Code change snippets
··········

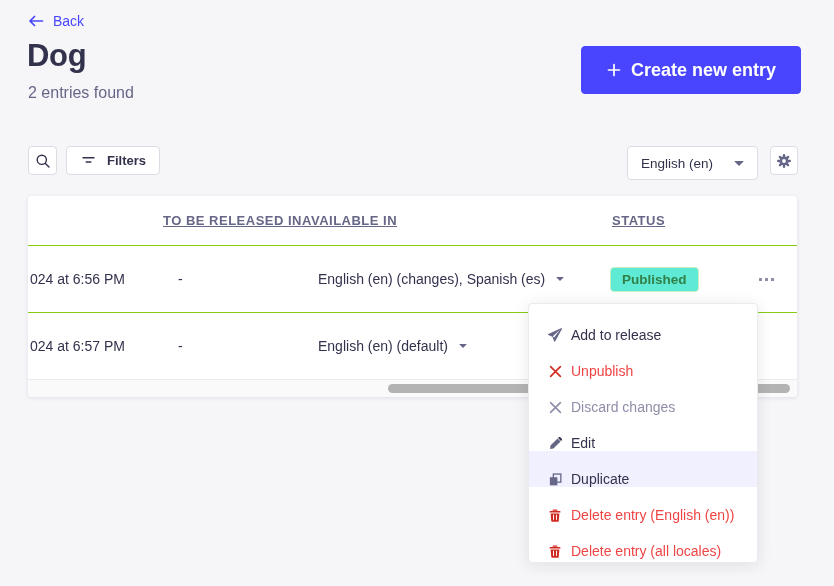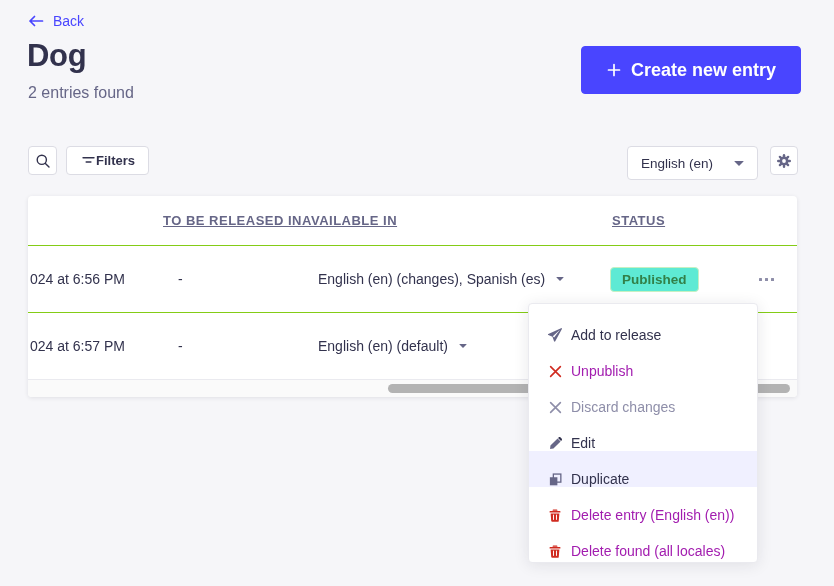--- a/index.html
+++ b/index.html
@@ -37,21 +37,21 @@
 
   
   .icon-btn {
     position:absolute; background:#fff; border:1px solid #dcdce4; border-radius:4px;
     display:flex; align-items:center; justify-content:center; cursor:pointer;
   }
   .search-btn { left:28px; top:146px; width:29px; height:29px; }
   .filters-btn {
     position:absolute; left:66px; top:146px; height:29px;
     background:#fff; border:1px solid #dcdce4; border-radius:4px;
-    display:flex; align-items:center; gap:0; padding:0 13px;
+    display:flex; align-items:center; gap:11px; padding:0 13px;
     font-size:13px; font-weight:600; color:#32324d;
     font-family:"Liberation Sans",sans-serif; cursor:pointer;
   }
   .locale-select {
     position:absolute; right:76px; top:146px; width:131px; height:29px;
     background:#fff; border:1px solid #dcdce4; border-radius:4px;
     display:flex; align-items:center; justify-content:space-between;
     padding:16px 13px; font-size:13.5px; color:#32324d; cursor:pointer;
   }
   .caret-down {
@@ -104,21 +104,21 @@
   .ctx-menu {
     position:absolute; left:528px; top:303px; width:230px; z-index:10;
     background:#fff; border:1px solid #eaeaef; border-radius:4px;
     box-shadow:0 2px 15px rgba(33,33,52,0.1); padding:3px 0;
   }
   .menu-item {
     height:36px; display:flex; align-items:flex-end; gap:8px; padding-left:18px;
     font-size:14px; color:#32324d; cursor:pointer;
   }
   .menu-item.highlight { background:#f0f0ff; }
-  .menu-item.danger { color:#a21caf; }
+  .menu-item.danger { color:#ef4444; }
   .menu-item.disabled { color:#8e8ea9; cursor:default; }
   .mi-icon { width:16px; height:16px; display:flex; align-items:center; justify-content:center; flex:0 0 16px; }
 </style>
 </head>
 <body>
 
 <div class="page">
 
   <a class="back-link">
     <span class="mi-icon">
@@ -287,18 +287,18 @@
 
     <div class="menu-item danger">
       <span class="mi-icon">
         <svg width="14" height="15" viewBox="0 0 16 16">
             <path d="M6 1h4c.4 0 .7.3.7.7V2.5H5.3V1.7c0-.4.3-.7.7-.7z" fill="#d02b20"></path>
             <rect x="1.8" y="2.9" width="12.4" height="1.7" rx="0.4" fill="#d02b20"></rect>
             <path d="M3 5.6h10l-.7 8.6c-.05.6-.55 1-1.1 1H4.8c-.55 0-1.05-.44-1.1-1L3 5.6z" fill="#d02b20"></path>
             <path d="M6.3 7.5v5M9.7 7.5v5" stroke="#fff" stroke-width="1.1" stroke-linecap="round"></path>
           </svg>
       </span>
-      <span>Delete found (all locales)</span>
+      <span>Delete entry (all locales)</span>
     </div>
 
   </div>
 
 </div>
 
 </body></html>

··········

Please set down each entry word for word, without its images.

• [ANSWER BOX]:
--- a/index.html
+++ b/index.html
@@ -37,21 +37,21 @@
 
   
   .icon-btn {
     position:absolute; background:#fff; border:1px solid #dcdce4; border-radius:4px;
     display:flex; align-items:center; justify-content:center; cursor:pointer;
   }
   .search-btn { left:28px; top:146px; width:29px; height:29px; }
   .filters-btn {
     position:absolute; left:66px; top:146px; height:29px;
     background:#fff; border:1px solid #dcdce4; border-radius:4px;
-    display:flex; align-items:center; gap:0; padding:0 13px;
+    display:flex; align-items:center; gap:11px; padding:0 13px;
     font-size:13px; font-weight:600; color:#32324d;
     font-family:"Liberation Sans",sans-serif; cursor:pointer;
   }
   .locale-select {
     position:absolute; right:76px; top:146px; width:131px; height:29px;
     background:#fff; border:1px solid #dcdce4; border-radius:4px;
     display:flex; align-items:center; justify-content:space-between;
     padding:16px 13px; font-size:13.5px; color:#32324d; cursor:pointer;
   }
   .caret-down {
@@ -104,21 +104,21 @@
   .ctx-menu {
     position:absolute; left:528px; top:303px; width:230px; z-index:10;
     background:#fff; border:1px solid #eaeaef; border-radius:4px;
     box-shadow:0 2px 15px rgba(33,33,52,0.1); padding:3px 0;
   }
   .menu-item {
     height:36px; display:flex; align-items:flex-end; gap:8px; padding-left:18px;
     font-size:14px; color:#32324d; cursor:pointer;
   }
   .menu-item.highlight { background:#f0f0ff; }
-  .menu-item.danger { color:#a21caf; }
+  .menu-item.danger { color:#ef4444; }
   .menu-item.disabled { color:#8e8ea9; cursor:default; }
   .mi-icon { width:16px; height:16px; display:flex; align-items:center; justify-content:center; flex:0 0 16px; }
 </style>
 </head>
 <body>
 
 <div class="page">
 
   <a class="back-link">
     <span class="mi-icon">
@@ -287,18 +287,18 @@
 
     <div class="menu-item danger">
       <span class="mi-icon">
         <svg width="14" height="15" viewBox="0 0 16 16">
             <path d="M6 1h4c.4 0 .7.3.7.7V2.5H5.3V1.7c0-.4.3-.7.7-.7z" fill="#d02b20"></path>
             <rect x="1.8" y="2.9" width="12.4" height="1.7" rx="0.4" fill="#d02b20"></rect>
             <path d="M3 5.6h10l-.7 8.6c-.05.6-.55 1-1.1 1H4.8c-.55 0-1.05-.44-1.1-1L3 5.6z" fill="#d02b20"></path>
             <path d="M6.3 7.5v5M9.7 7.5v5" stroke="#fff" stroke-width="1.1" stroke-linecap="round"></path>
           </svg>
       </span>
-      <span>Delete found (all locales)</span>
+      <span>Delete entry (all locales)</span>
     </div>
 
   </div>
 
 </div>
 
 </body></html>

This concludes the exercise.